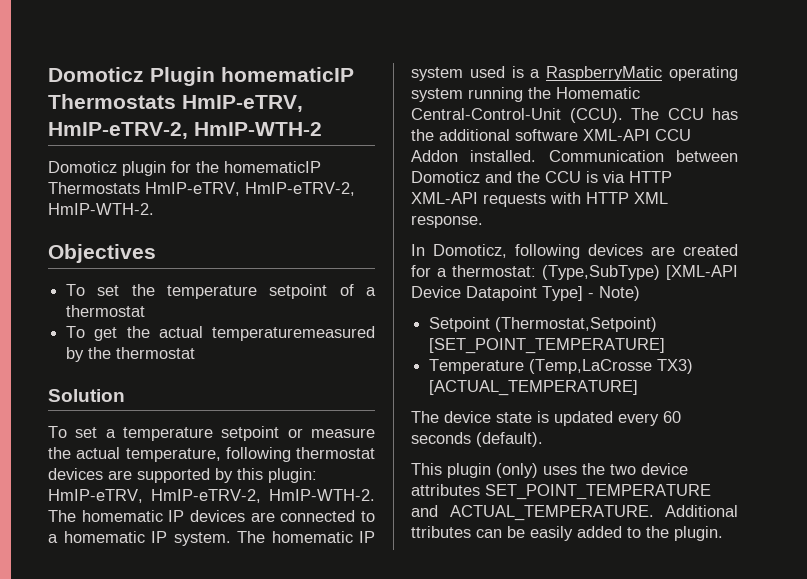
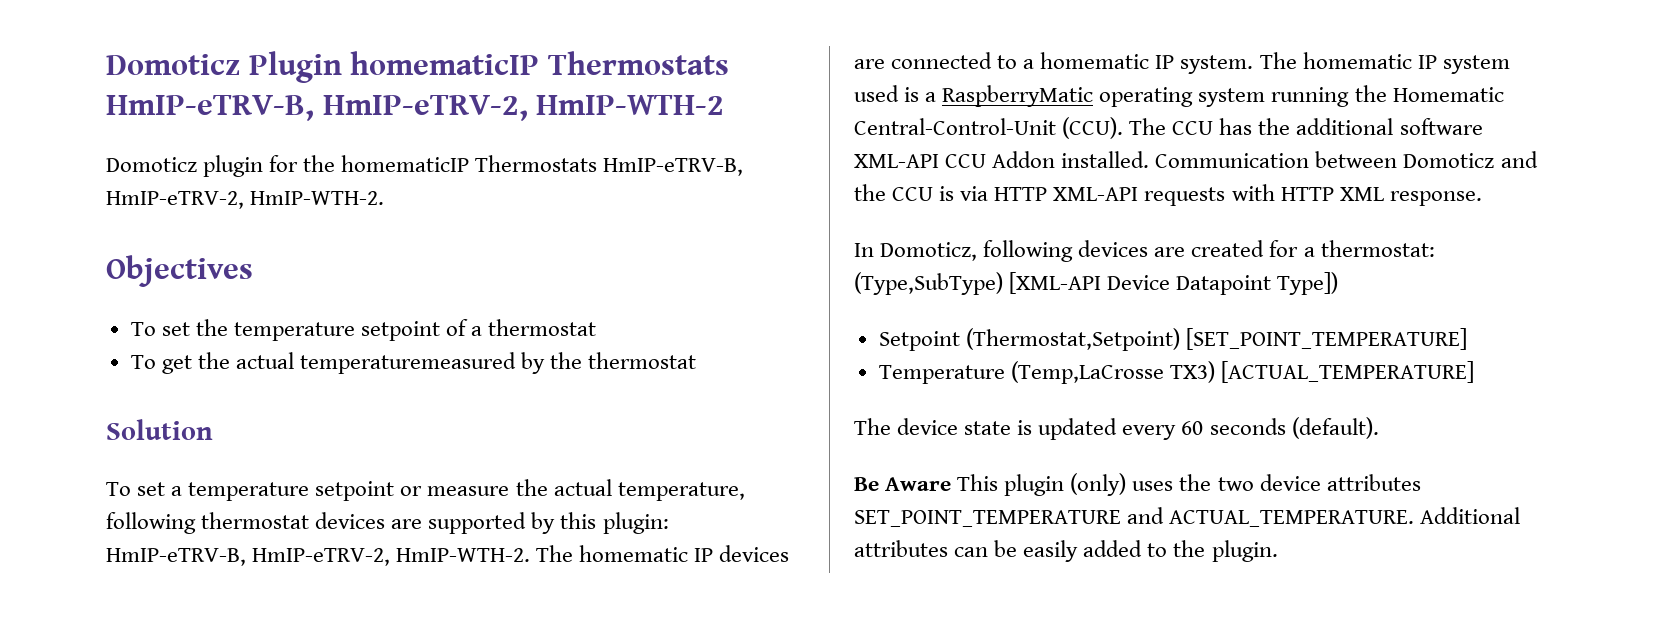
[182,95,303,112] HmIP-eTRV, -> [106,95,314,121] HmIP-eTRV-B,
[145,182,240,196] HmIP-eTRV, -> [603,158,744,176] HmIP-eTRV-B,
[48,489,143,503] HmIP-eTRV, -> [106,548,246,566] HmIP-eTRV-B,
[542,286,640,301] Type] - Note) -> [1277,272,1339,295] Type])
(543, 439) none -> [854,477,952,491] Be Aware
[411,526,471,538] ttributes -> [854,540,948,557] attributes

----------------

■ **Problem statement**
State the number of lines above that hold the word "HmIP", and say nothing else.

■ **Task response**
3